→ **BRIEF**
Among the entries below, find the line with "payment terms: on receipt -> 60 days", then quote it and each following line up to and including the line with "total quantity: 164 -> 187", and nothing else.

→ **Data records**
***
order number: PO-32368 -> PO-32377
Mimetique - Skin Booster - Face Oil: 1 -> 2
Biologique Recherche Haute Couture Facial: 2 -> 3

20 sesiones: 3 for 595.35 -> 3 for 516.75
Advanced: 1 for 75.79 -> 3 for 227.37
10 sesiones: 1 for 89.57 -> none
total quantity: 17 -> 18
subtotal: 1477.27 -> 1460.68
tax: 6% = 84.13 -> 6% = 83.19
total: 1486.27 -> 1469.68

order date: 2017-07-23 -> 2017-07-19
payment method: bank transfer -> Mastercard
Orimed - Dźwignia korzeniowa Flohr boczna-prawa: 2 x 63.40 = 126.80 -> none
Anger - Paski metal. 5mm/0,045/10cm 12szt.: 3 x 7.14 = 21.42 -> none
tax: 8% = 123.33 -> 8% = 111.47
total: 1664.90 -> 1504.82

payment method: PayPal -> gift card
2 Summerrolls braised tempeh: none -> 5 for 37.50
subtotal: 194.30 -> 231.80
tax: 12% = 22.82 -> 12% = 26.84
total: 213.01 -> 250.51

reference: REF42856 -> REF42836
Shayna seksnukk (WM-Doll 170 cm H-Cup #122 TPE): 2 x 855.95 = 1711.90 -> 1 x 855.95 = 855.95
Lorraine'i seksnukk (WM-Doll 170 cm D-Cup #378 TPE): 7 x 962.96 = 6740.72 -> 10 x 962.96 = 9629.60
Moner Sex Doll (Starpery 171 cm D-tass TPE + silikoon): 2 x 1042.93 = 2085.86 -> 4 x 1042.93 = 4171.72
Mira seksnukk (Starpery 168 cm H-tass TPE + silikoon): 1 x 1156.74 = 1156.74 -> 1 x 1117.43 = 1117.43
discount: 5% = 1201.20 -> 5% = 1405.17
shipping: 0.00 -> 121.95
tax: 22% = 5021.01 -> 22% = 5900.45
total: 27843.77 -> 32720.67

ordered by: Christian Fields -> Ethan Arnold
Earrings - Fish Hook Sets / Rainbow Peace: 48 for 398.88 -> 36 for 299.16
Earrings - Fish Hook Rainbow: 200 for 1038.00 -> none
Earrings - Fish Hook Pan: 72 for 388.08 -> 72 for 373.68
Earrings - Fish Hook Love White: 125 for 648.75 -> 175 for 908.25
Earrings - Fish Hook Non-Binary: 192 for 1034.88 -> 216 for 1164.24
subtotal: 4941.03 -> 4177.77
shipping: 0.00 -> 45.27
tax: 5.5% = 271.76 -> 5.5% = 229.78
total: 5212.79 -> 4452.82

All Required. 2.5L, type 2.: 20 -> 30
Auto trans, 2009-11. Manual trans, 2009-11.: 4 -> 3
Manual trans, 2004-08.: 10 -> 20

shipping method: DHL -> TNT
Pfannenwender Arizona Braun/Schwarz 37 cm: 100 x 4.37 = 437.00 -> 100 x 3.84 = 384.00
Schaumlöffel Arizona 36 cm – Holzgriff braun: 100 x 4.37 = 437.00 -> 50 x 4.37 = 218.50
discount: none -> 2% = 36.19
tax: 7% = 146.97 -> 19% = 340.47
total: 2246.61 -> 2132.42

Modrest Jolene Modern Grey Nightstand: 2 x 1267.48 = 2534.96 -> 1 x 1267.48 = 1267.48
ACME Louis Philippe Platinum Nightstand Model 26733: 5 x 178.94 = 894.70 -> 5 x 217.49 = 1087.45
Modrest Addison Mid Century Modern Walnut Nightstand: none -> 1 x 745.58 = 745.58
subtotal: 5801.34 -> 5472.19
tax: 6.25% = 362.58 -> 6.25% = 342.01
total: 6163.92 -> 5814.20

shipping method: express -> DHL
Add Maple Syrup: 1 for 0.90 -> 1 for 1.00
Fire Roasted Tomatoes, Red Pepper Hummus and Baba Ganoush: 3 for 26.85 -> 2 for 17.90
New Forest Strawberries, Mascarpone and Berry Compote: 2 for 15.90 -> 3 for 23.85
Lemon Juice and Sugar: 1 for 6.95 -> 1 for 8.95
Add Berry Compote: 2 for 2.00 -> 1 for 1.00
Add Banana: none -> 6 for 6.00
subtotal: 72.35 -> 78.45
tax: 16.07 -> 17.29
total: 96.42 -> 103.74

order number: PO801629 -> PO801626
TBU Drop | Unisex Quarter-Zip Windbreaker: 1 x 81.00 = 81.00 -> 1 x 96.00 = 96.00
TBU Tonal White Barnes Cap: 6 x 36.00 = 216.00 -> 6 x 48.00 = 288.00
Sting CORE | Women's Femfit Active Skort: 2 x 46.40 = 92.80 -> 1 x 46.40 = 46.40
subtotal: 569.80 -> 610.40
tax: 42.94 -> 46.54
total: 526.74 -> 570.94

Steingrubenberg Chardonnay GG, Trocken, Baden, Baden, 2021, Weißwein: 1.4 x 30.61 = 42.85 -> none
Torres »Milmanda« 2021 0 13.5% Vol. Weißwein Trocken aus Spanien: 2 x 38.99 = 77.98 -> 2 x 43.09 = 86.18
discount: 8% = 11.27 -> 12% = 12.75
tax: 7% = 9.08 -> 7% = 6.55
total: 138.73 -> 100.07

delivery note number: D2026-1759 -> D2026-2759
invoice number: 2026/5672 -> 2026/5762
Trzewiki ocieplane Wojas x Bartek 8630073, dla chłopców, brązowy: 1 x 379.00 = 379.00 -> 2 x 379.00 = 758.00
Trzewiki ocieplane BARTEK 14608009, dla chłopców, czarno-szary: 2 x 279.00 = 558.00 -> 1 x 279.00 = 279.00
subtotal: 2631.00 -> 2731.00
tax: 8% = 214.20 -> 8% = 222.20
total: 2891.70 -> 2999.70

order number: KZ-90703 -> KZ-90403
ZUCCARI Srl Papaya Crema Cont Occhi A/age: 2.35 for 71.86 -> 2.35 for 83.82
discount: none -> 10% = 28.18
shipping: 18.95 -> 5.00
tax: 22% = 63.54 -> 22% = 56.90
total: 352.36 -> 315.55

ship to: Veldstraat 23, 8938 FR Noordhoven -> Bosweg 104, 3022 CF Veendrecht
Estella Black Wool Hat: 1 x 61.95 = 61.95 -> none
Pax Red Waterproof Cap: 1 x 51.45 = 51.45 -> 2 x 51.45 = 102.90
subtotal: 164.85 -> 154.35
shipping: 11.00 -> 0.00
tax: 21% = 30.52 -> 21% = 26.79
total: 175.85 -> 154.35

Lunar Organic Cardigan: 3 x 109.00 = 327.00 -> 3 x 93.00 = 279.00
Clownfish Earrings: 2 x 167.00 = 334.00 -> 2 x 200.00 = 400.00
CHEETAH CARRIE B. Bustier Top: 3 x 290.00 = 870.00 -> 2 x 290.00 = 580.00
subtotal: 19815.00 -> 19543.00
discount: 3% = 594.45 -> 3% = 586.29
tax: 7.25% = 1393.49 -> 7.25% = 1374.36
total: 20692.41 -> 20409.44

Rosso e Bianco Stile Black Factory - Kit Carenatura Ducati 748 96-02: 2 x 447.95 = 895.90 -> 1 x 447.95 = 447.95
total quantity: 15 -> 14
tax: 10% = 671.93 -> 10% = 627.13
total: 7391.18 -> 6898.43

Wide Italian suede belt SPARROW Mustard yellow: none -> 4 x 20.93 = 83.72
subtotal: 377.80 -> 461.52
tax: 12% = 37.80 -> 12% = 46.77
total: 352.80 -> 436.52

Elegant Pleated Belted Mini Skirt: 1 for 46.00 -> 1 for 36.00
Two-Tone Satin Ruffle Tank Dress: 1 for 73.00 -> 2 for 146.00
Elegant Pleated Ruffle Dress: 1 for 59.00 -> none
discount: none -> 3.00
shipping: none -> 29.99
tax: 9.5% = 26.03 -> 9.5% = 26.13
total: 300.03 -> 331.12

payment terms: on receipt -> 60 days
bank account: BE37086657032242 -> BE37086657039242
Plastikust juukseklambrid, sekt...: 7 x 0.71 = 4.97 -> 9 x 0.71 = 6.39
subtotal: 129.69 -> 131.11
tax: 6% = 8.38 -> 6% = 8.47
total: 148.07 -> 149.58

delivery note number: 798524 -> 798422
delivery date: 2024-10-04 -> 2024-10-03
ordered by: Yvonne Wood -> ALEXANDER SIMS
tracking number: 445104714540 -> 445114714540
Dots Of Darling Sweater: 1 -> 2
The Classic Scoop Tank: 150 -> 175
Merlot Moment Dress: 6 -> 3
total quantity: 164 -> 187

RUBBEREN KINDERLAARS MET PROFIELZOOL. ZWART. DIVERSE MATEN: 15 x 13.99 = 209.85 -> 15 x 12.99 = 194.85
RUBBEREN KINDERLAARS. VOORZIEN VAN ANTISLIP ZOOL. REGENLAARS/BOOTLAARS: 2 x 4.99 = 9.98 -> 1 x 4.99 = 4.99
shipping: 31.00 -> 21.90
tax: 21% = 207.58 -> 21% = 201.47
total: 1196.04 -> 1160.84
***
→ **THE COMPLETED TASK**
payment terms: on receipt -> 60 days
bank account: BE37086657032242 -> BE37086657039242
Plastikust juukseklambrid, sekt...: 7 x 0.71 = 4.97 -> 9 x 0.71 = 6.39
subtotal: 129.69 -> 131.11
tax: 6% = 8.38 -> 6% = 8.47
total: 148.07 -> 149.58

delivery note number: 798524 -> 798422
delivery date: 2024-10-04 -> 2024-10-03
ordered by: Yvonne Wood -> ALEXANDER SIMS
tracking number: 445104714540 -> 445114714540
Dots Of Darling Sweater: 1 -> 2
The Classic Scoop Tank: 150 -> 175
Merlot Moment Dress: 6 -> 3
total quantity: 164 -> 187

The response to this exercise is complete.